▸ What the task requires:
Each line from the one holding "shipping: 3.95 -> none" to the end of the data below must be output verbatim, with no other lines.

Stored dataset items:
▼▼▼

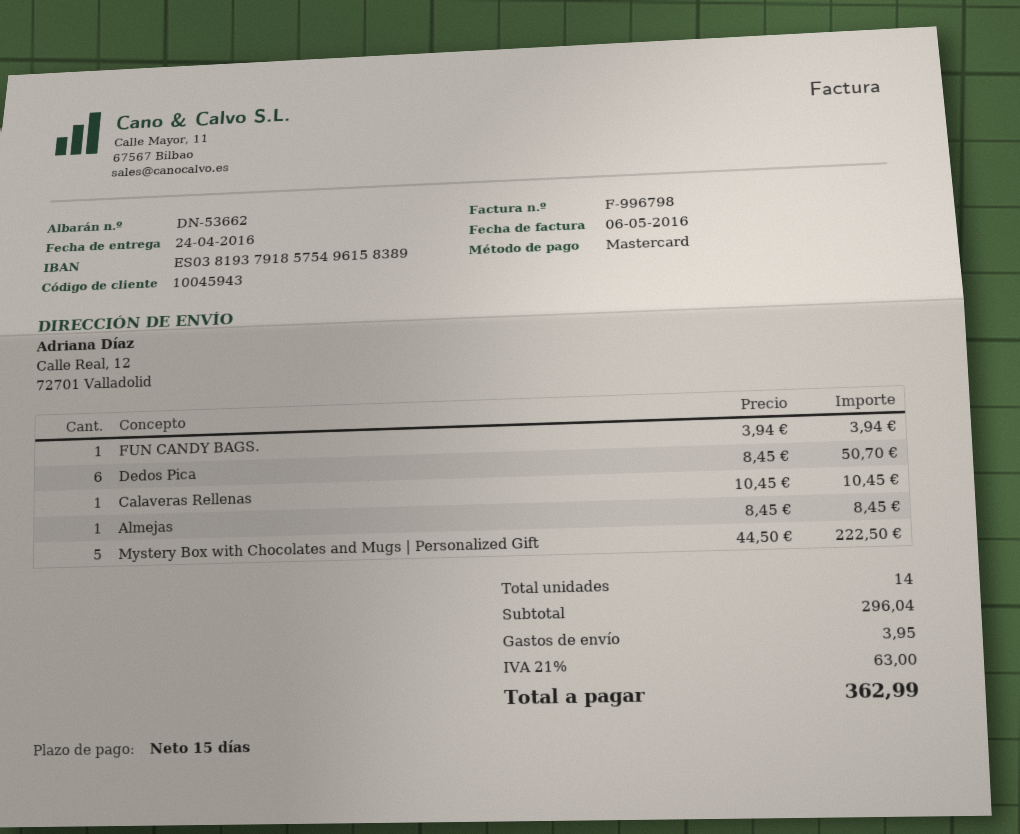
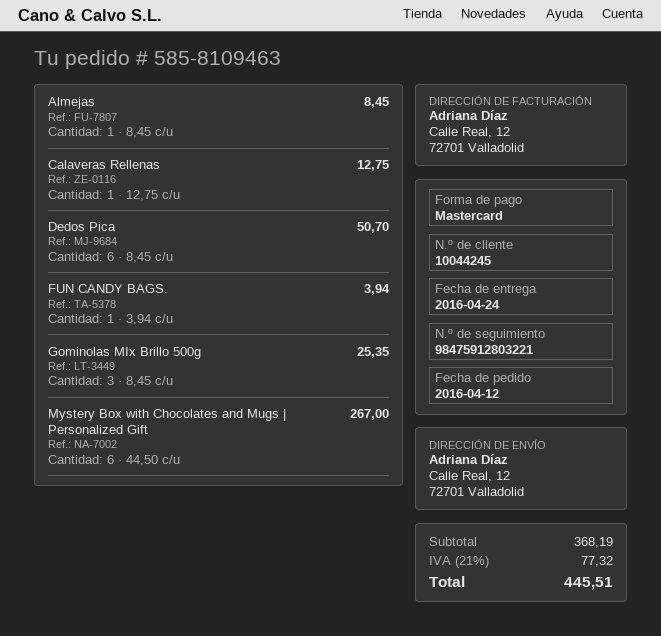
customer number: 10045943 -> 10044245
Calaveras Rellenas: 1 x 10.45 = 10.45 -> 1 x 12.75 = 12.75
Mystery Box with Chocolates and Mugs | Personalized Gift: 5 x 44.50 = 222.50 -> 6 x 44.50 = 267.00
Gominolas MIx Brillo 500g: none -> 3 x 8.45 = 25.35
subtotal: 296.04 -> 368.19
shipping: 3.95 -> none
tax: 21% = 63.00 -> 21% = 77.32
total: 362.99 -> 445.51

▲▲▲

▸ Response:
shipping: 3.95 -> none
tax: 21% = 63.00 -> 21% = 77.32
total: 362.99 -> 445.51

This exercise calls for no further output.